RECORDS SUPPLIED Block Start

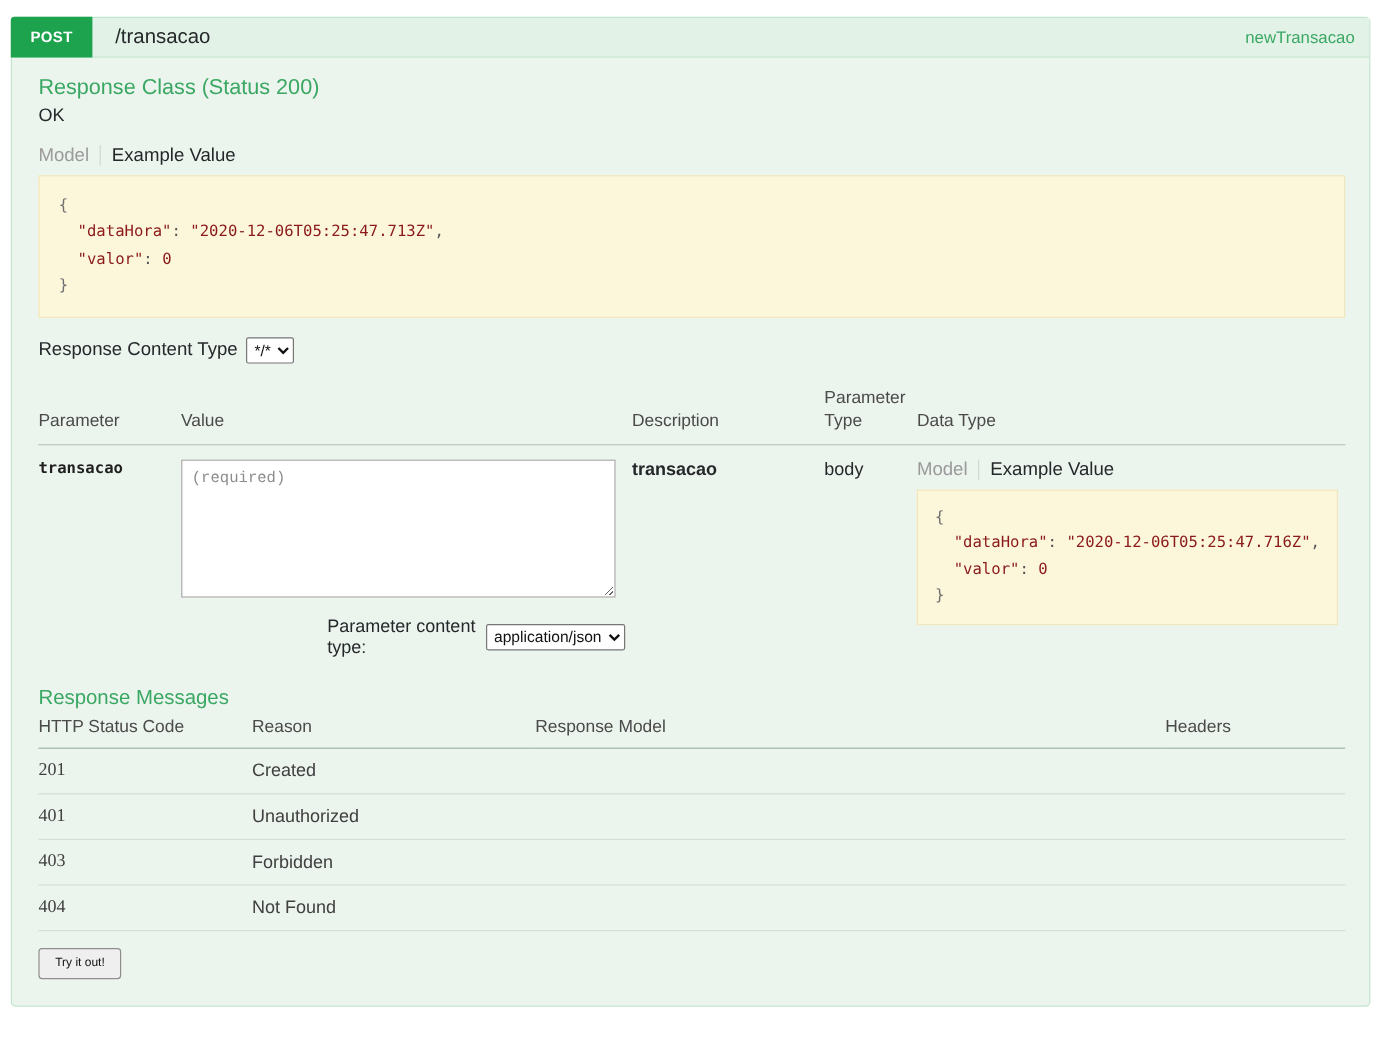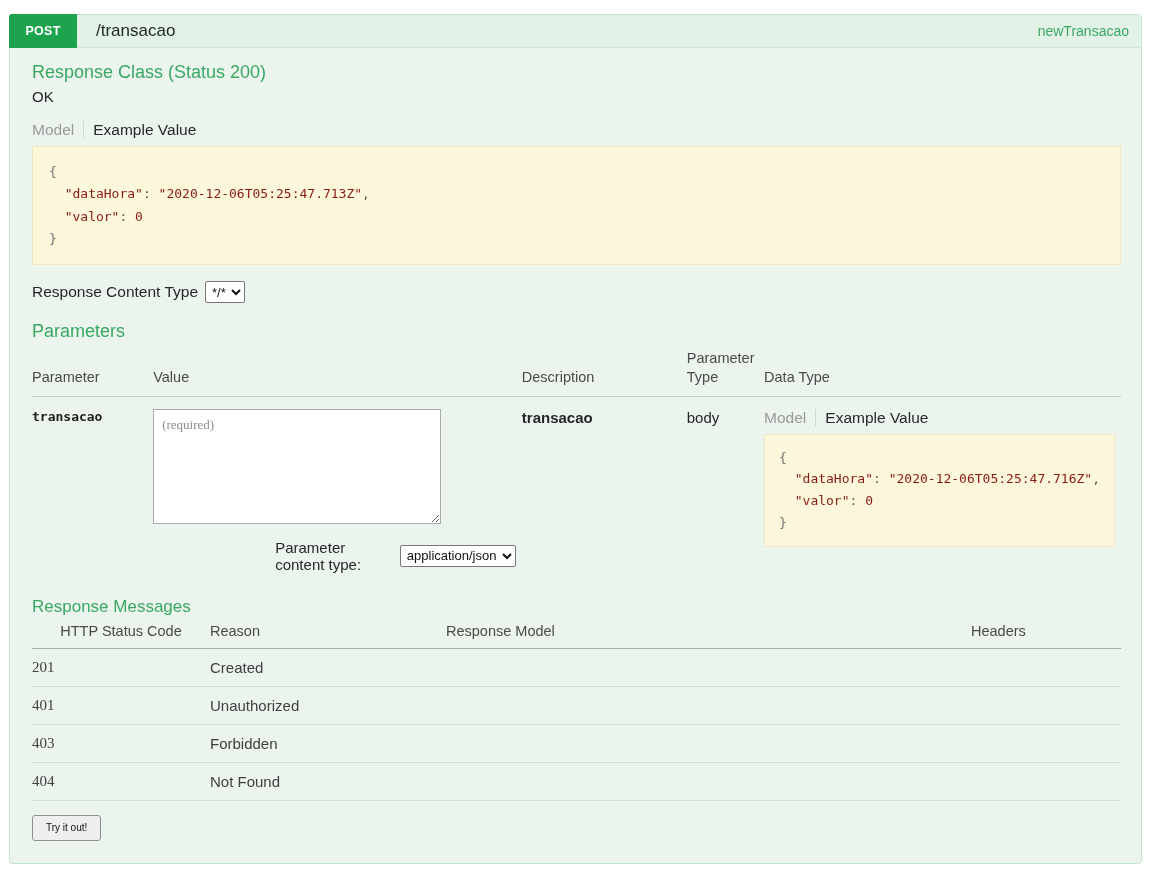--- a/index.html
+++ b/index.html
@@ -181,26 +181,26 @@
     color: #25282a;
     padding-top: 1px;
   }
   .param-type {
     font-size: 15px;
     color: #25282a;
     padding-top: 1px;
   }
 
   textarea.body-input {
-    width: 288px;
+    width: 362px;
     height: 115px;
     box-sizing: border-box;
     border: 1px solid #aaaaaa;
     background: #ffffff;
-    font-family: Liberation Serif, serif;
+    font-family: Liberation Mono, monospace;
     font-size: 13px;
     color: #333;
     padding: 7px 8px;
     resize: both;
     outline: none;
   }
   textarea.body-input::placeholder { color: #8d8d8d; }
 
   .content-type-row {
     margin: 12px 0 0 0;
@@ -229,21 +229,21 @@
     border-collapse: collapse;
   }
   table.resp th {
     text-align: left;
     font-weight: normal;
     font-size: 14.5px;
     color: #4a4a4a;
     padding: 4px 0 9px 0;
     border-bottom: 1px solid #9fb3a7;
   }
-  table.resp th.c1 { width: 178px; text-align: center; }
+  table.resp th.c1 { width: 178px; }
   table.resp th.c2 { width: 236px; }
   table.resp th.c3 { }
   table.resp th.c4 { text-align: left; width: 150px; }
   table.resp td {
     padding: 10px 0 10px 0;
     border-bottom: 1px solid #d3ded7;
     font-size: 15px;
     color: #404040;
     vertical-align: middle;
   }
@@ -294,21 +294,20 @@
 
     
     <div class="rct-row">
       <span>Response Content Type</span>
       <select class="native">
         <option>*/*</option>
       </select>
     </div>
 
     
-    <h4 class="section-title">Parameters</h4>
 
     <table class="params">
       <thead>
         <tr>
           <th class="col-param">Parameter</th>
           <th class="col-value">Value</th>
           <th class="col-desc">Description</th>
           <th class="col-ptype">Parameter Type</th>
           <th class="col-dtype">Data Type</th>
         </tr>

RECORDS SUPPLIED Block End
RECORDS SUPPLIED Block Start

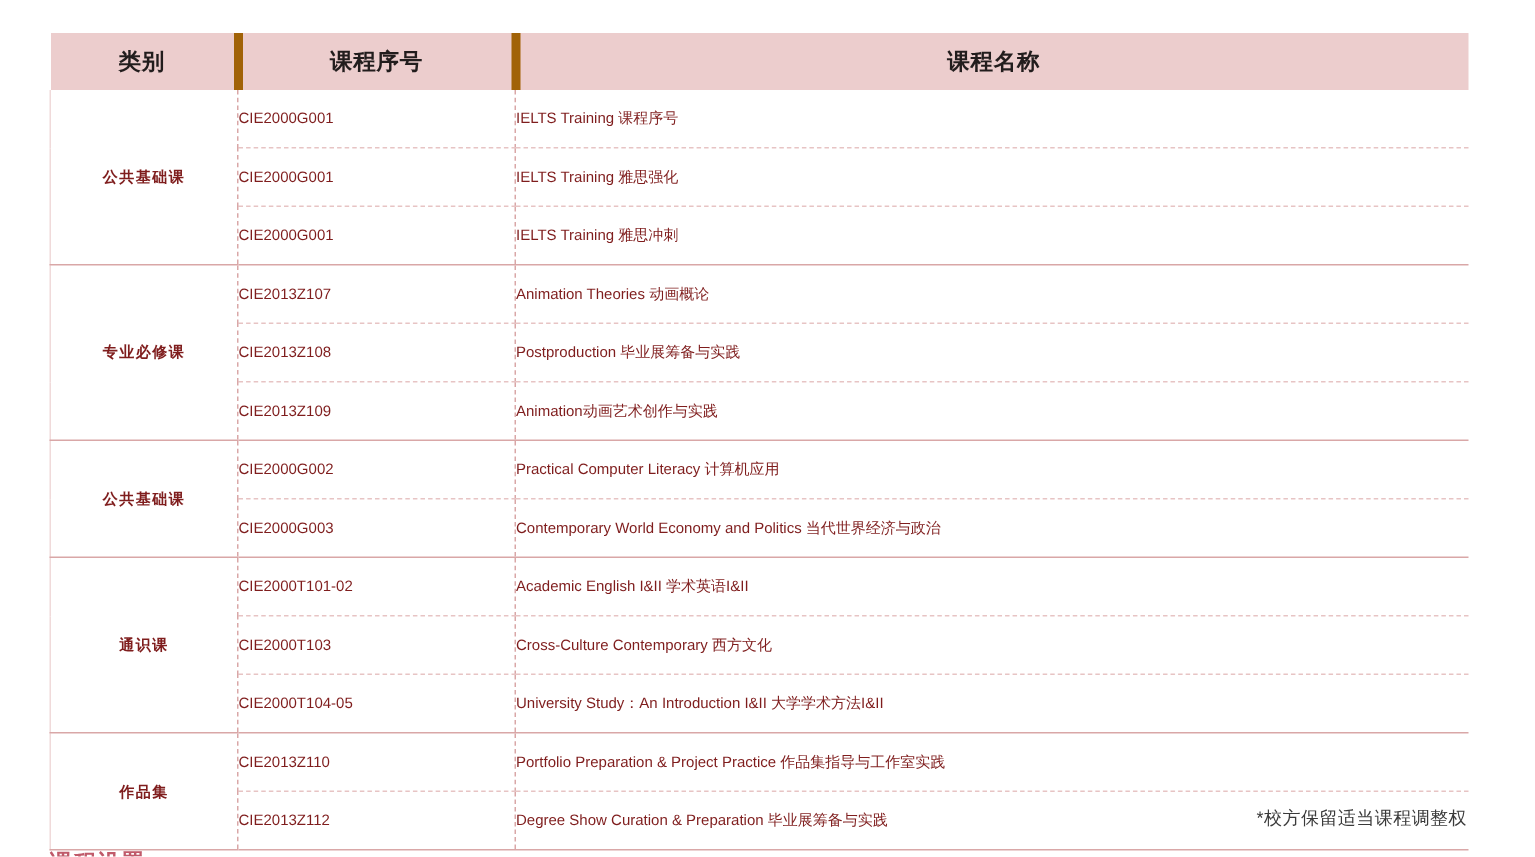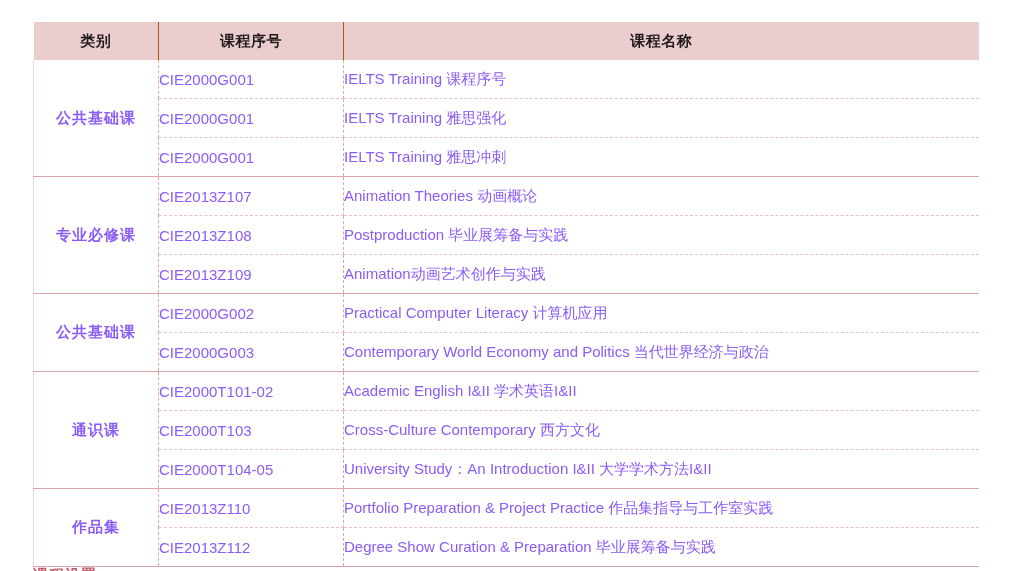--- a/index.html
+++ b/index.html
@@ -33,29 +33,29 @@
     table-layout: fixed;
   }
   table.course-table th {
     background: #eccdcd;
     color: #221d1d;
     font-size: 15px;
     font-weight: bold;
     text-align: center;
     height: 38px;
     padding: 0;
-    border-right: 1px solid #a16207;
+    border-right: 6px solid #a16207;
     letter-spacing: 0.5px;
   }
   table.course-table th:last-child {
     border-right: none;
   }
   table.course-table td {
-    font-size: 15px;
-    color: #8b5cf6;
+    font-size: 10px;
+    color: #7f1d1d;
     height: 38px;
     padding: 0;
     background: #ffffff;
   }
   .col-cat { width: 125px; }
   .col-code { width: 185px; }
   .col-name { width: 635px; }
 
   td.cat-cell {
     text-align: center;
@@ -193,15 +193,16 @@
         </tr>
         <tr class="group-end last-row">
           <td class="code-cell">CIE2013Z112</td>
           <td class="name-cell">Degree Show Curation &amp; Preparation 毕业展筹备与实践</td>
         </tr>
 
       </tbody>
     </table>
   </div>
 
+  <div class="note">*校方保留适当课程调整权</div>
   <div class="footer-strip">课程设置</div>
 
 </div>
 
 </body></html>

RECORDS SUPPLIED Block End
RECORDS SUPPLIED Block Start

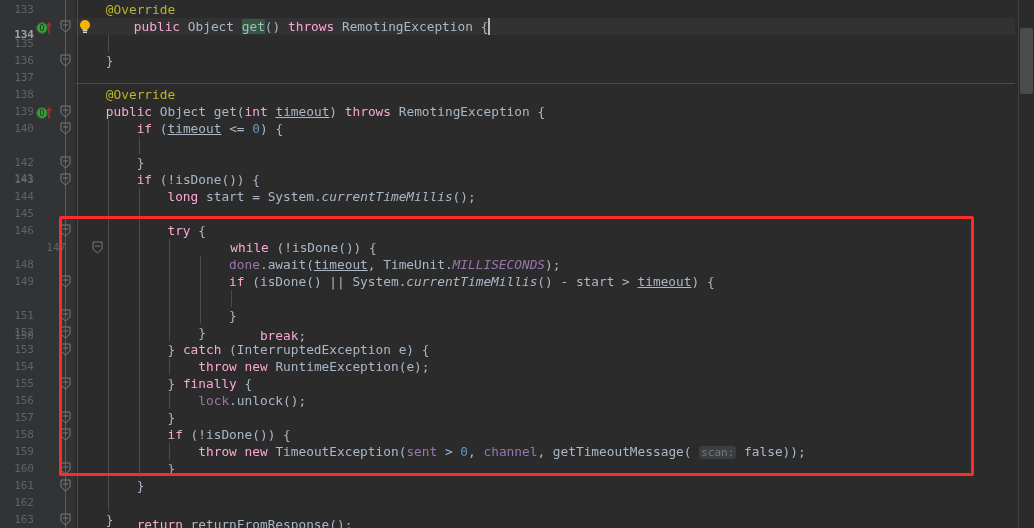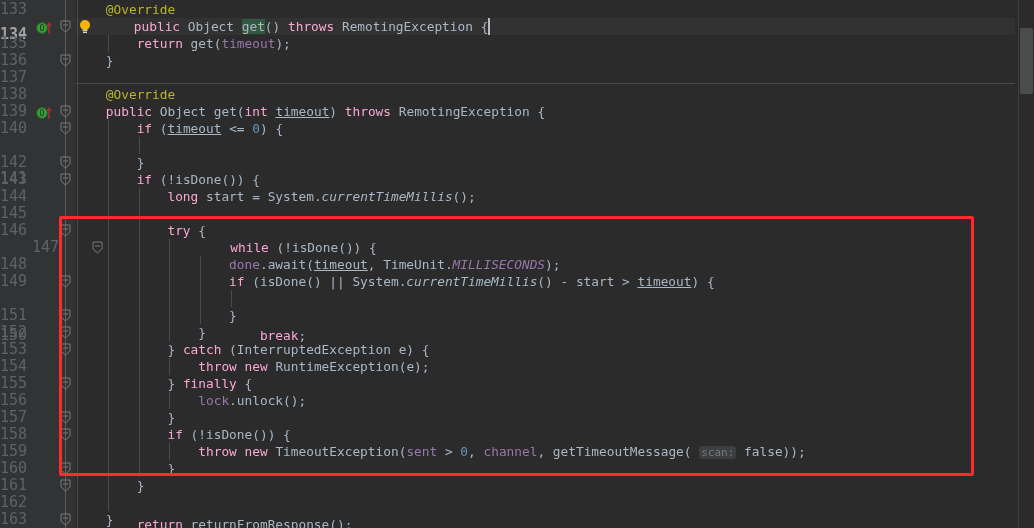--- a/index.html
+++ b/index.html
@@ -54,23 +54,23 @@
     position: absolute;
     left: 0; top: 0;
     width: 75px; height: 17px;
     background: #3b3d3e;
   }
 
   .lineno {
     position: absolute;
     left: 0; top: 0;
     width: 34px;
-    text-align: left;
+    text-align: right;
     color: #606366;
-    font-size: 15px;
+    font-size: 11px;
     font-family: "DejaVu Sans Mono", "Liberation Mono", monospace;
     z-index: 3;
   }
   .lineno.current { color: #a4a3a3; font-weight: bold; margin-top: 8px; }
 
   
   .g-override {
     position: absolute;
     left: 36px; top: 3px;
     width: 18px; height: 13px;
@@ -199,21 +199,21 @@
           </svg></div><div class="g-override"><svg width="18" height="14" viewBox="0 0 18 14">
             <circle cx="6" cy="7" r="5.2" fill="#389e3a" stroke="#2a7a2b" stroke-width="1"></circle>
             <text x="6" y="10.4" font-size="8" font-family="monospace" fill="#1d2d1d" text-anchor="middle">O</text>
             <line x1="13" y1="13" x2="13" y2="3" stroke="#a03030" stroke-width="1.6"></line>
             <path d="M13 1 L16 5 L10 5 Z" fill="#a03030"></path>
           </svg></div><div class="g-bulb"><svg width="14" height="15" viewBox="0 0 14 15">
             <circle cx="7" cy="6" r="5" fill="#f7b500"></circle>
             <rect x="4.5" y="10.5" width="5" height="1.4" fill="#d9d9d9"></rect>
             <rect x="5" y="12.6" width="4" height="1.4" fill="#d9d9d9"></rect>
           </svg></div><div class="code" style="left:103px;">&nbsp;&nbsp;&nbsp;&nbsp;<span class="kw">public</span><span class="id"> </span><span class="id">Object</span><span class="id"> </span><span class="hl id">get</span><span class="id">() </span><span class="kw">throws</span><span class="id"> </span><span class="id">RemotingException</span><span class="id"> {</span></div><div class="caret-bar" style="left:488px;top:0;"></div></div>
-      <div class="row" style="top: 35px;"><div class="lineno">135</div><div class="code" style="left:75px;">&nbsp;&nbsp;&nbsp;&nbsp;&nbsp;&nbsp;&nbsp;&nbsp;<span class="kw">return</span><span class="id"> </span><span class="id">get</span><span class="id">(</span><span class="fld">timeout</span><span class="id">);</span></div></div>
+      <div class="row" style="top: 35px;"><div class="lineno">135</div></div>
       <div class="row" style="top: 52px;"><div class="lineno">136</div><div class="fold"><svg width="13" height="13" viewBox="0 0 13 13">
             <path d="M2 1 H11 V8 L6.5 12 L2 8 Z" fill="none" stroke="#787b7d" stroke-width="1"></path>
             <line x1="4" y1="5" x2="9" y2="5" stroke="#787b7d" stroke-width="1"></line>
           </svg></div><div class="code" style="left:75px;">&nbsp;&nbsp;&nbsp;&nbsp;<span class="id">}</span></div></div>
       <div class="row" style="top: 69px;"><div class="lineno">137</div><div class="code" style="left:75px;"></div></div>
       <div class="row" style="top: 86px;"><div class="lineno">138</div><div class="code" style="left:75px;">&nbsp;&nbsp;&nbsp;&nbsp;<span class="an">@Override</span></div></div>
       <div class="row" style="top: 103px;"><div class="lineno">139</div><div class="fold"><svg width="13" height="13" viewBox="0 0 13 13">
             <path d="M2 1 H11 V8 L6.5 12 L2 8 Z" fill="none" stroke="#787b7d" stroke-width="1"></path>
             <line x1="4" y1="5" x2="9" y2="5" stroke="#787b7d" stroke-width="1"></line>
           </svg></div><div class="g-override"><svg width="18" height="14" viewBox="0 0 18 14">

RECORDS SUPPLIED Block End

■ WHAT YOU WILL DO ■
Each line in the data that holds the string "textarea" must be returned.

■ THE ANSWER ■
   textarea.body-input {
   textarea.body-input::placeholder { color: #8d8d8d; }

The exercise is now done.